Supercomputer convinces experts it is human
Artificial intelligence took a great leap forward last weekend, when a computer passed the ‘Turing Test’ by impersonating a human being. But is this an exciting or a frightening idea?
The idea that machines could one day outsmart humans, as shown in films such as ‘The Terminator’ and ‘The Matrix‘, has always frightened and fascinated humans in equal measure. Last weekend that fantasy came one step closer to becoming a reality.
History was made at The Royal Society in London on Saturday, when a supercomputer managed to convince experts into thinking it was a 13-year-old boy. In doing so, it became the first machine ever to pass the famous Turing Test.
It was devised in 1950 by the computer science pioneer and codebreaker Alan Turing. He believed that if at least 30% of humans thought they were talking to a human being after a series of five-minute text conversations, that would mean the machine was 'thinking’.
On Saturday, a team of computer engineers, led by a Russian and a Ukrainian, managed to achieve exactly that. They created ‘Eugene Goostman’, a computer program developed to simulate a young boy from Odessa, in Ukraine. It convinced 33% of the judges that it was a typical 13-year-old; telling them it liked to eat hamburgers and sweets.
It is the first time a machine has passed the test when the conversation has been entirely unrestricted; judges could talk to Eugene about anything they liked. The program’s believable personality was crucial to its success — and Eugene’s supposed age meant it was reasonable for it not to know everything.
The event was poignant as it took place on the 60th anniversary of the death of Turing, who laid the foundations of modern computing. And since the 1950s, the pace of technological innovation has showed no signs of slowing. Many people have remarked that Eugene is reminiscent of a previous technological turning point — when in 1997 Deep Blue, a chess-playing computer, beat the then world chess champion Garry Kasparov.
Rise of the robots?
Some say that the success of this programme will have sinister implications for society. One expert has warned that Eugene’s uncanny ability to mimic a human is a ‘wake-up call to cybercrime’, and will only make us more susceptible to online imposters. Others go further, and fear that a dystopian future where sentient robots eventually turn against humans is inevitable.
But others argue that this achievement should be celebrated as a major milestone in the progress of artificial intelligence, and is a feat of human ingenuity. Improvements in IT and robotics will increase productivity, growth and jobs, and make our lives easier. Besides, while Eugene may appear intelligent, that does not mean that it actually is intelligent, and the majority of judges remained unconvinced. Artificial intelligence still has a long way to go.
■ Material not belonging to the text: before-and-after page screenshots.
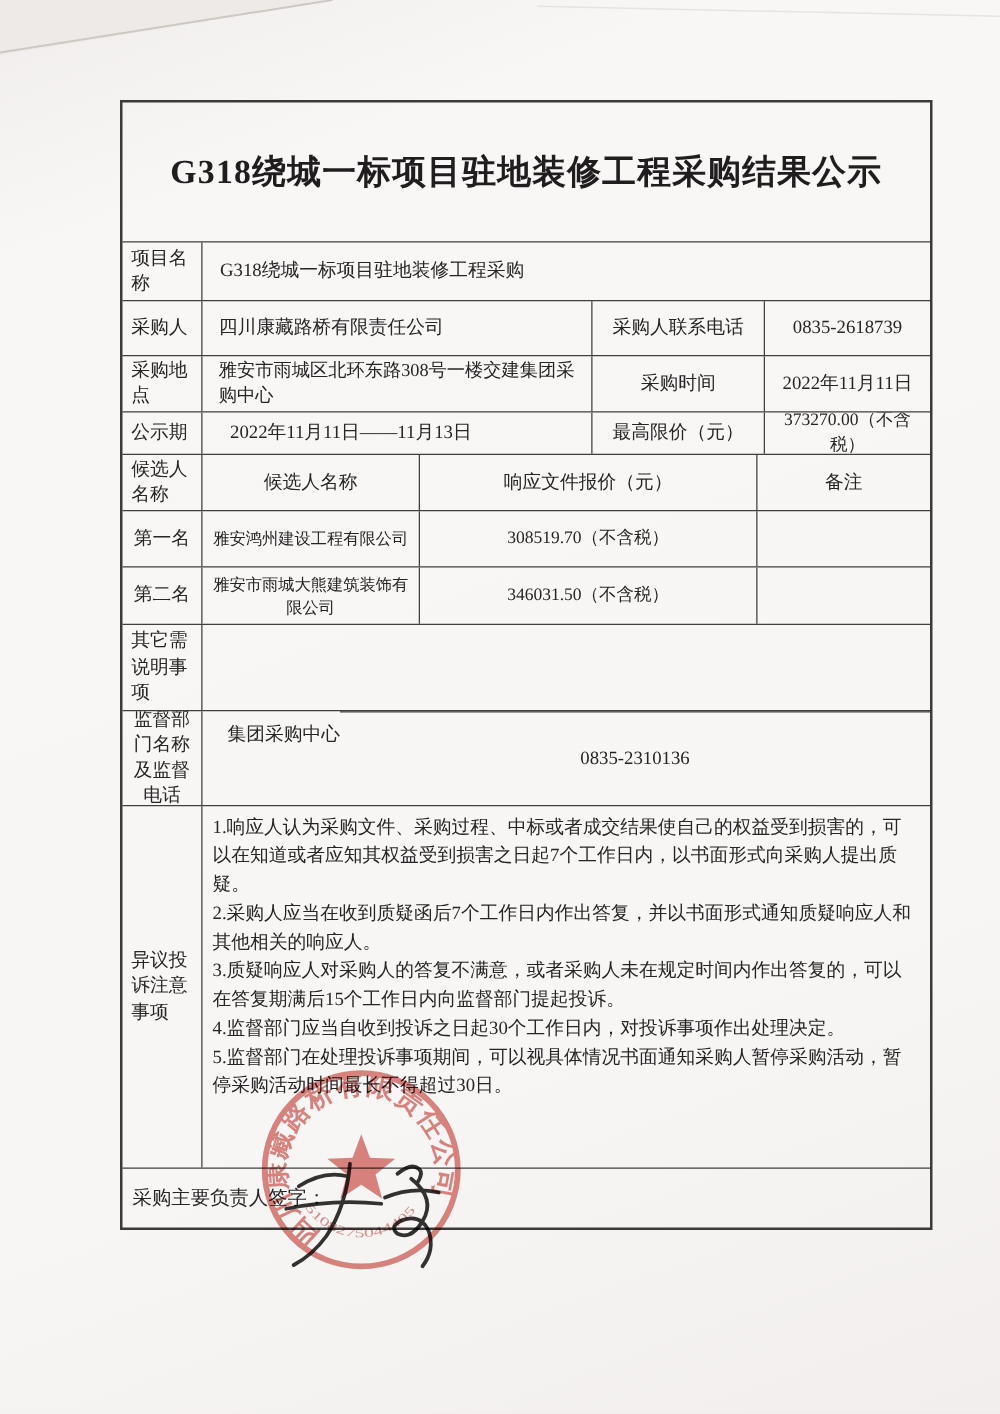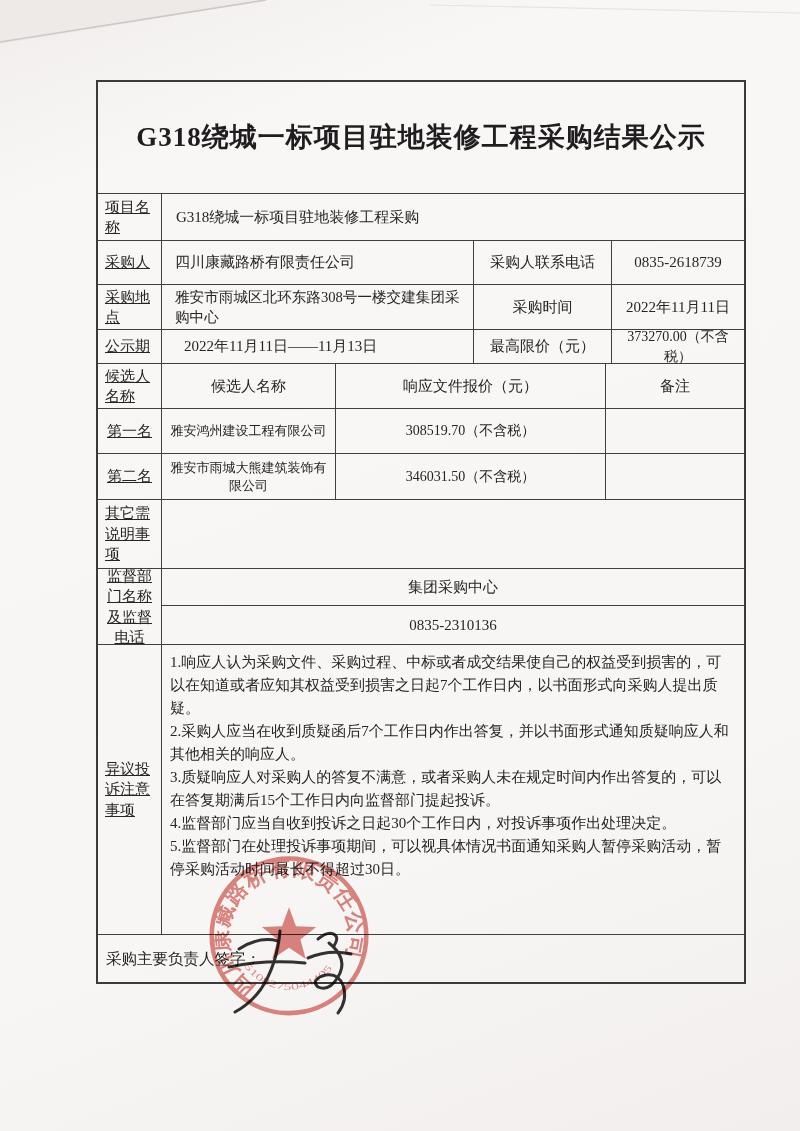--- a/index.html
+++ b/index.html
@@ -30,41 +30,41 @@
   .trow:first-child{border-top:none;}
   .c{
     border-left:1.5px solid #413e3f;
     box-sizing:border-box;
     display:flex;align-items:center;
     padding:2px 6px;
     font-size:15px;line-height:1.36;
     overflow:hidden;
   }
   .c:first-child{border-left:none;}
-  .w-label{width:63px;padding:2px 7px;text-decoration:underline;}
+  .w-label{width:63px;padding:2px 7px;}
   .grow{flex:1;}
   .center{justify-content:center;text-align:center;}
   .r-title{height:111px;}
   .title-cell{flex:1;justify-content:center;font-size:27px;font-weight:bold;letter-spacing:1px;color:#1f1d1e;}
   .r-info1{height:46px;}
   .r-info2{height:43px;}
   .r-info3{height:44px;}
   .r-info4{height:33px;}
   .w-val{width:312px;padding-left:13px;}
   .w-sublabel{width:138px;font-family:Liberation Serif, serif;}
   .r-chead{height:44px;}
   .w-cname{width:174px;}
   .w-cprice{width:270px;}
   .r-cand1{height:44px;}
   .r-cand2{height:45px;}
   .cand-name{font-size:13px;}
   .cand-price{font-size:14px;}
   .r-other{height:68px;}
   .r-superv{height:75px;padding:0;}
-  .superv-right{flex:1;display:flex;flex-direction:column;border-left:1.5px solid #413e3f;}
+  .superv-right{flex:1;display:flex;flex-direction:row;border-left:1.5px solid #413e3f;padding-left:20px;}
   .superv-sub{flex-基:auto;display:flex;align-items:center;justify-content:center;font-size:15px;}
   .superv-sub1{height:36px;}
   .superv-sub2{flex:1;border-top:1.5px solid #413e3f;}
   .r-objection{height:289px;}
   .objection-cell{flex:1;flex-direction:column;align-items:flex-start;padding:6px 10px 26px 8px;}
   .objection-cell div{font-size:15px;line-height:23px;text-align:left;}
   .r-sign{height:47px;}
   .sign-cell{flex:1;padding-left:8px;font-size:15.5px;}
   .loc-val{font-size:14.6px;line-height:1.4;}
   

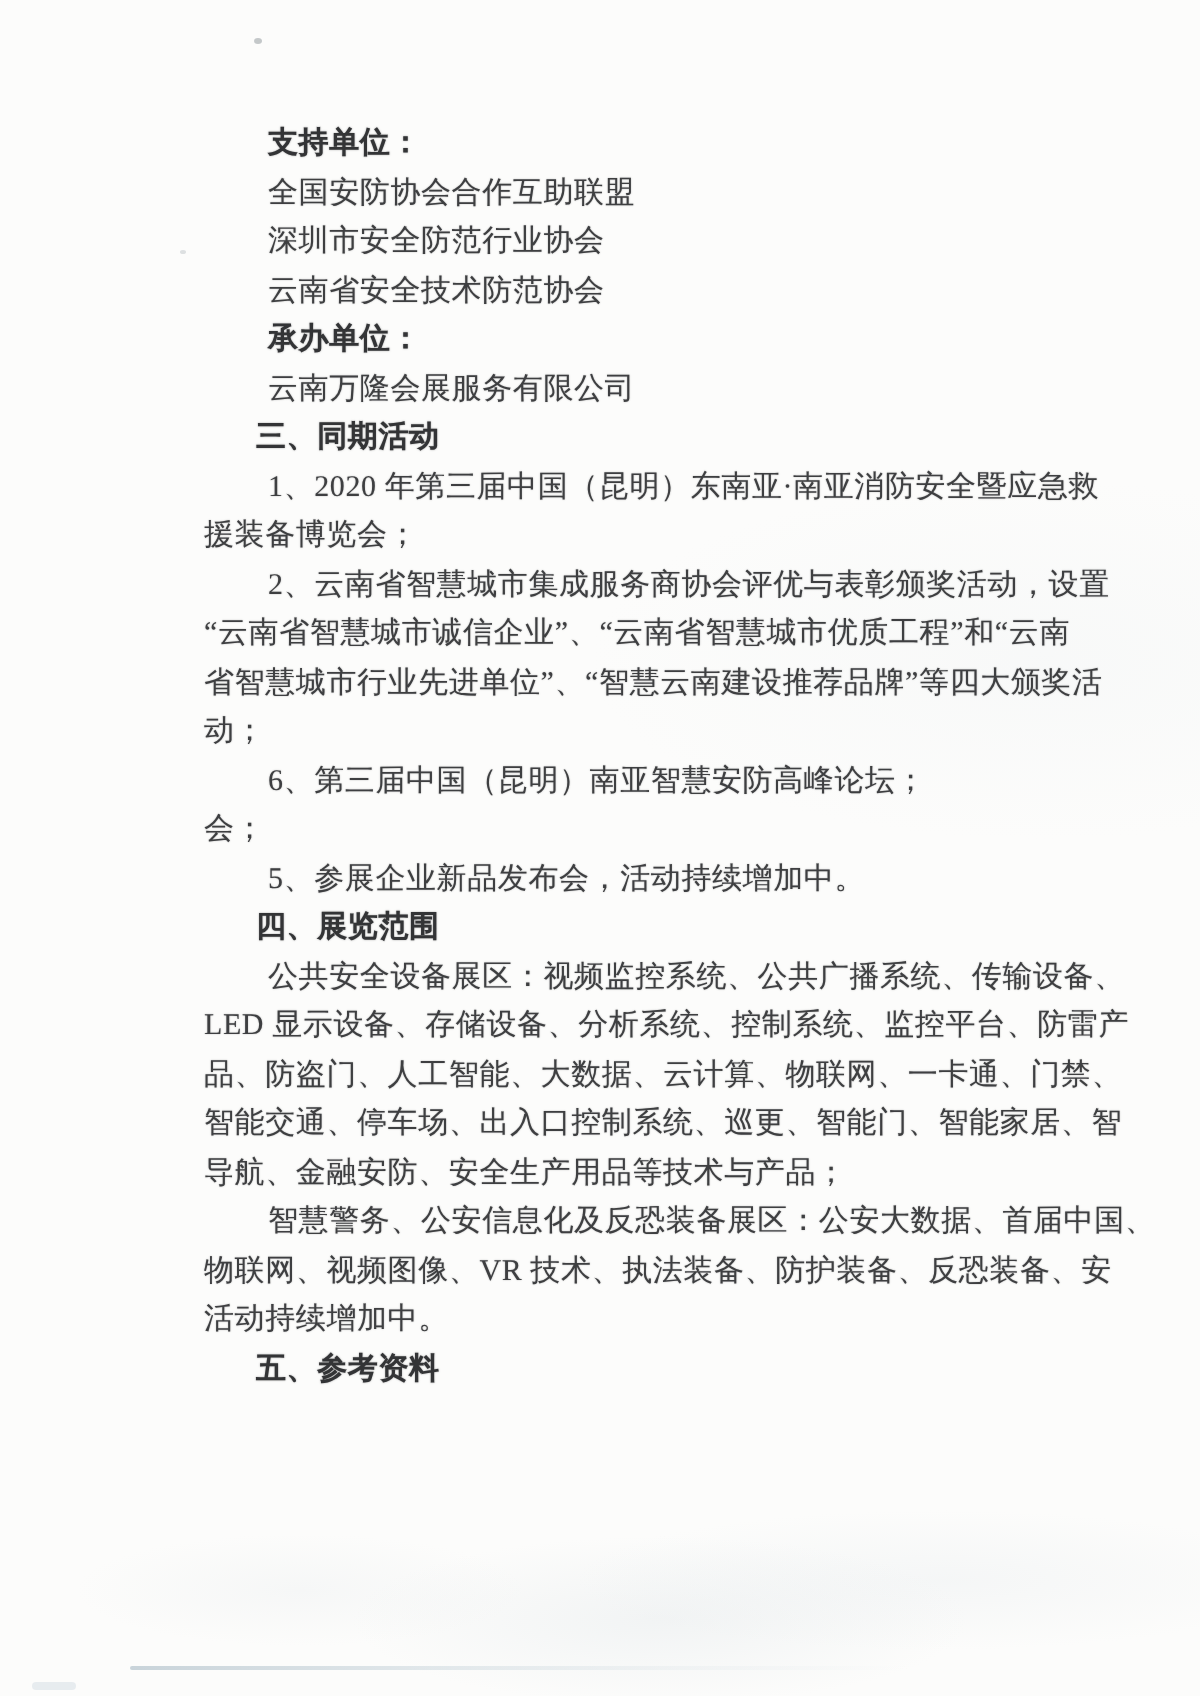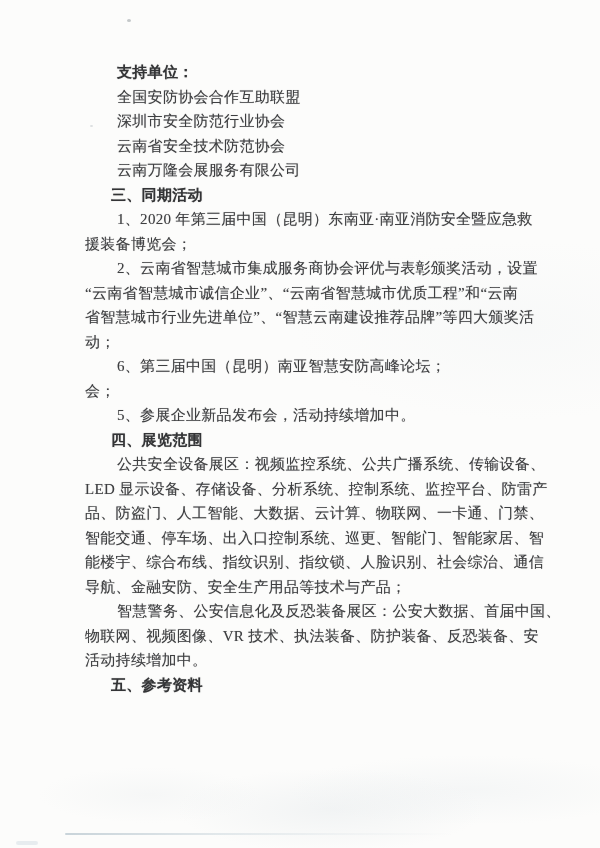--- a/index.html
+++ b/index.html
@@ -18,21 +18,21 @@
     inset: 0;
     background:
       radial-gradient(220px 60px at 330px 810px, rgba(222,228,231,0.35), rgba(222,228,231,0) 70%),
       radial-gradient(260px 50px at 470px 790px, rgba(228,233,236,0.30), rgba(228,233,236,0) 70%),
       radial-gradient(160px 40px at 150px 795px, rgba(230,234,236,0.28), rgba(230,234,236,0) 70%),
       radial-gradient(300px 120px at 520px 330px, rgba(240,243,244,0.35), rgba(240,243,244,0) 75%),
       #fcfcfb;
   }
   .doc {
     position: absolute;
-    left: 85px;
+    left: 102px;
     top: 60px;
     width: 433px;
   }
   .line {
     font-size: 15px;
     line-height: 24.5px;
     height: 24.5px;
     white-space: nowrap;
     color: #3e3f41;
     letter-spacing: 0.3px;
@@ -64,37 +64,37 @@
 </style>
 </head>
 <body>
 
 <div class="scan-page">
   <div class="doc">
       <div class="line bold indent">支持单位：</div>
       <div class="line indent">全国安防协会合作互助联盟</div>
       <div class="line indent">深圳市安全防范行业协会</div>
       <div class="line indent">云南省安全技术防范协会</div>
+      <div class="line bold indent">承办单位：</div>
       <div class="line indent">云南万隆会展服务有限公司</div>
       <div class="line bold indent-h">三、同期活动</div>
       <div class="line indent just">1、2020 年第三届中国（昆明）东南亚·南亚消防安全暨应急救</div>
       <div class="line">援装备博览会；</div>
       <div class="line indent just">2、云南省智慧城市集成服务商协会评优与表彰颁奖活动，设置</div>
       <div class="line just">“云南省智慧城市诚信企业”、“云南省智慧城市优质工程”和“云南</div>
       <div class="line just">省智慧城市行业先进单位”、“智慧云南建设推荐品牌”等四大颁奖活</div>
       <div class="line">动；</div>
       <div class="line indent">6、第三届中国（昆明）南亚智慧安防高峰论坛；</div>
       <div class="line">会；</div>
       <div class="line indent">5、参展企业新品发布会，活动持续增加中。</div>
       <div class="line bold indent-h">四、展览范围</div>
       <div class="line indent just">公共安全设备展区：视频监控系统、公共广播系统、传输设备、</div>
       <div class="line just">LED 显示设备、存储设备、分析系统、控制系统、监控平台、防雷产</div>
       <div class="line just">品、防盗门、人工智能、大数据、云计算、物联网、一卡通、门禁、</div>
       <div class="line just">智能交通、停车场、出入口控制系统、巡更、智能门、智能家居、智</div>
-      <div class="line just">能楼宇、综合布线、指纹识别、指纹锁、人脸识别、社会综治、通信</div>
       <div class="line">导航、金融安防、安全生产用品等技术与产品；</div>
       <div class="line indent just">智慧警务、公安信息化及反恐装备展区：公安大数据、首届中国、</div>
       <div class="line just">物联网、视频图像、VR 技术、执法装备、防护装备、反恐装备、安</div>
       <div class="line">活动持续增加中。</div>
       <div class="line bold indent-h">五、参考资料</div>
     </div>
   <div class="artifact-line"></div>
   <div class="speck speck-1"></div>
   <div class="speck speck-2"></div>
   <div class="speck speck-3"></div>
- Does this breakthrough make you feel excited, alarmed or unimpressed?
- Is the Turing Test a credible means of testing artificial intelligence? Or is it now outdated?
- In groups, list some of the advantages that advances in artificial intelligence could deliver in the future, and some potential disadvantages.
- Research Isaac Asimov’s three laws of robotics. Write a short paragraph summarising what they are, and explain why all robots should be made in accordance with them.
Some People Say...
“We can only see a short distance ahead, but we can see plenty there that needs to be done.’Alan Turing”
What do you think?
Q & A
- I’m not interested in robots — how does this affect me?
- Artificial intelligence already affects all our lives; a search engine finishing your sentence is one simple example of how we make use of it every day. Some experts think the day is fast approaching when it will be so advanced that the human era will end — which is known as ‘Singularity’ in the tech world. Artificial intelligence could improve our everyday lives, but others find the idea extremely worrying.
- Like who?
- A New Mexico group was founded in 2011 with the intention of injuring or killing scientists involved in this line of work, and they even detonated a bomb. It’s an extreme example, but artificial intelligence could also present a real worry for governments, who may introduce heavy regulations to curb the power of technology.
- The 1984 film propelled the actor Arnold Schwarzenegger to stardom and made director James Cameron a household name. Schwarzenegger plays the Terminator — a cyborg assassin sent back in time to kill a human.
- The film depicts a dystopian future where humans live in a simulated reality which has been created by sentient machines to subdue and exploit them.
- The Royal Society
- The Royal Society is the oldest scientific academy in continuous existence. The Society has played a part in some of the most fundamental and life-changing discoveries in scientific history.
- Alan Turing
- Turing’s code-breaking work at Bletchley Park helped shorten the Second World War and saved thousands of lives. But instead of being hailed a hero, he was persecuted for his homosexuality.
- Deep Blue won due to its mathematical ability to evaluate 200 million chess positions per second. Kasparov — who became the youngest world chess champion in history in 1985 at the age of 22 — later accused Deep Blue of cheating.
- The ability to perceive or feel things, or be conscious.